Measure AI displacement at the task level

displacement.ai treats job displacement as a transition problem, not a headline number. The model starts with tasks, then separates exposure, automation, augmentation, labor-market pressure, and transition fit.

01

Task exposure

How much of the work can be assisted or performed by current AI systems, regardless of whether a job disappears.

02

Automation potential

How much exposed work is repeatable, low-context, low-stakes, and likely to be reassigned to software.

03

Augmentation potential

How much AI increases worker productivity while humans stay accountable for goals, quality, or relationships.

04

Labor-market pressure

Wage context, hiring demand, role growth, offshoring pressure, and employer adoption speed.

05

Transition adjacency

Nearby roles that preserve skills, reduce wage loss, and can be reached with realistic training time.

06

Source confidence

Evidence strength, source recency, agreement across sources, and whether a score is reviewed or draft.

Draft rollup formula

The public score is a transparent index, not a layoff forecast.
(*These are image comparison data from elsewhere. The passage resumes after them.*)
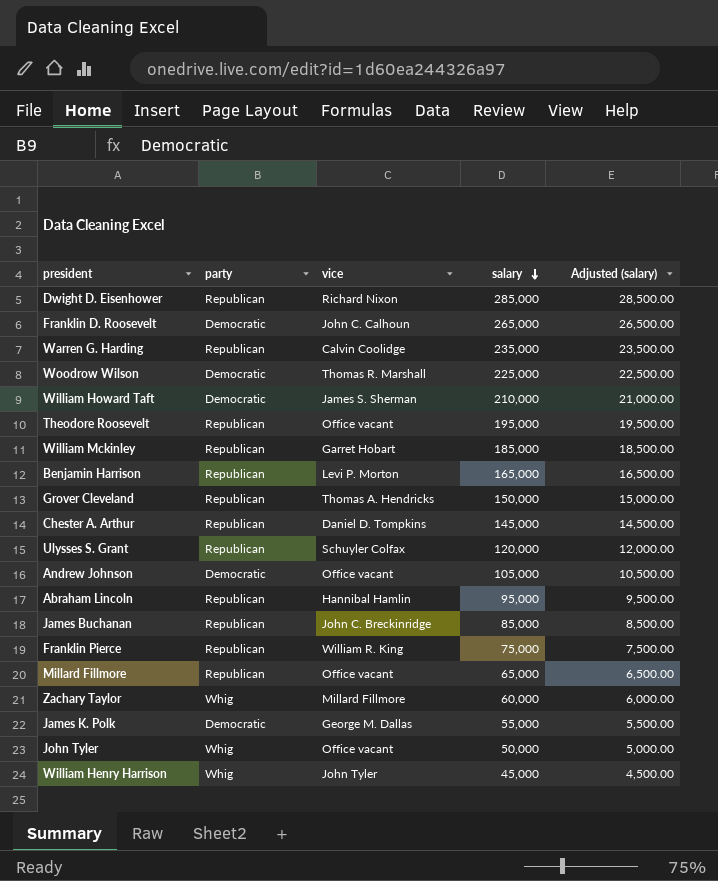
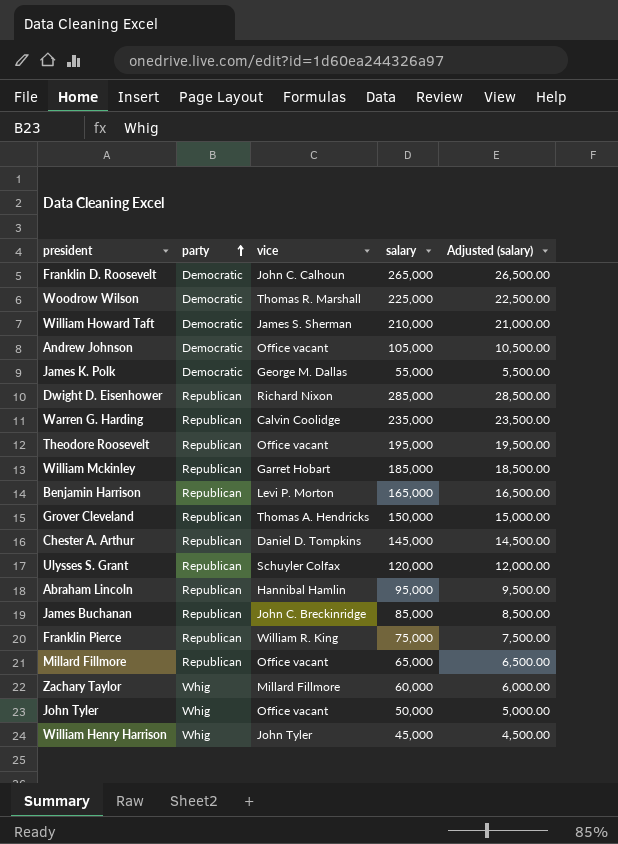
row order: salary descending -> party ascending

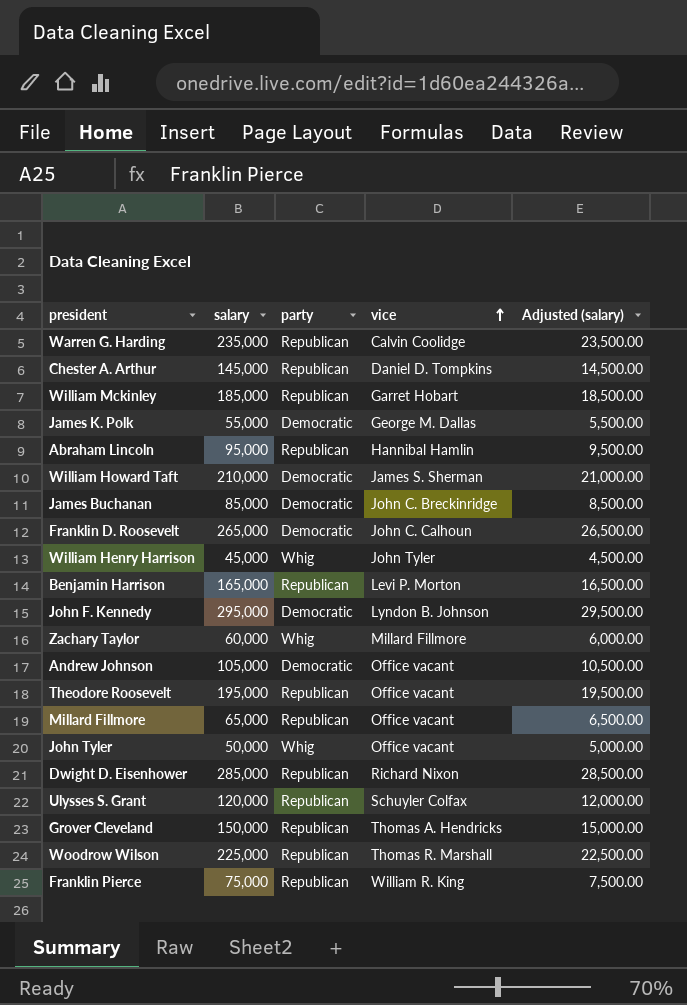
row order: party ascending -> vice ascending
column salary | position: 4 -> 2
James Buchanan | party: Republican -> Democratic
row John F. Kennedy: none -> 295,000 | Democratic | Lyndon B. Johnson | 29,500.00
Woodrow Wilson | party: Democratic -> Republican

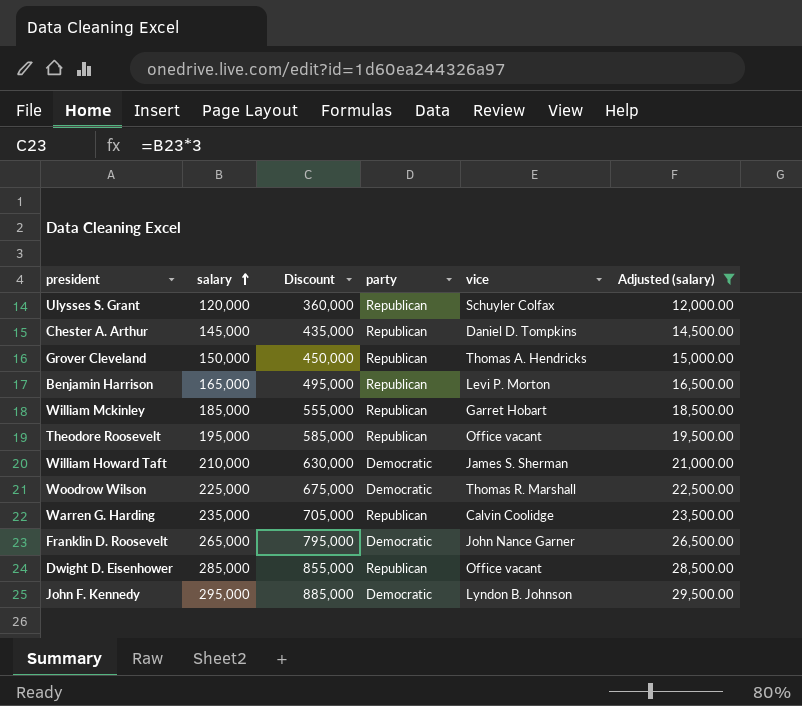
filter: none -> Adjusted (salary) >= 12,000.00
row order: vice ascending -> salary ascending
column Discount | formula: none -> [salary] * 3
Woodrow Wilson | party: Republican -> Democratic
Franklin D. Roosevelt | vice: John C. Calhoun -> John Nance Garner
Dwight D. Eisenhower | vice: Richard Nixon -> Office vacant

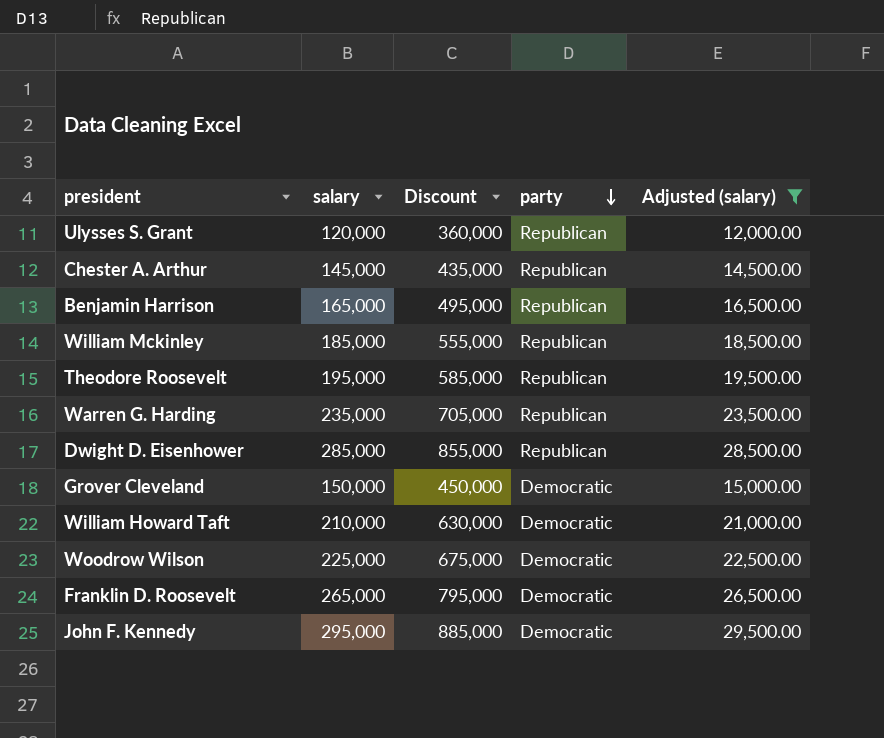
row order: salary ascending -> party descending
column vice | position: 5 -> none
Grover Cleveland | party: Republican -> Democratic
The current platform keeps scores directional while the dataset is expanded and calibrated.

displacement pressure =
  0.35 * automation potential
  + 0.20 * near-term adoption
  + 0.15 * employment scale
  + 0.15 * wage vulnerability
  + 0.10 * routine work share
  - 0.10 * regulatory or safety constraint
  - 0.05 * transition feasibility

Important caveat

Exposure is not displacement. A role can be highly exposed and still grow if AI removes bottlenecks, expands demand, or shifts workers into higher-value tasks. A role can also be moderately exposed and still experience layoffs if employers use AI mainly as a cost-reduction tool.

  • Scores are planning signals, not employment predictions.
  • Occupation-level scores should be localized with employer task inventories and regional wage data.
  • Policy and workforce decisions should use confidence intervals, not single deterministic scores.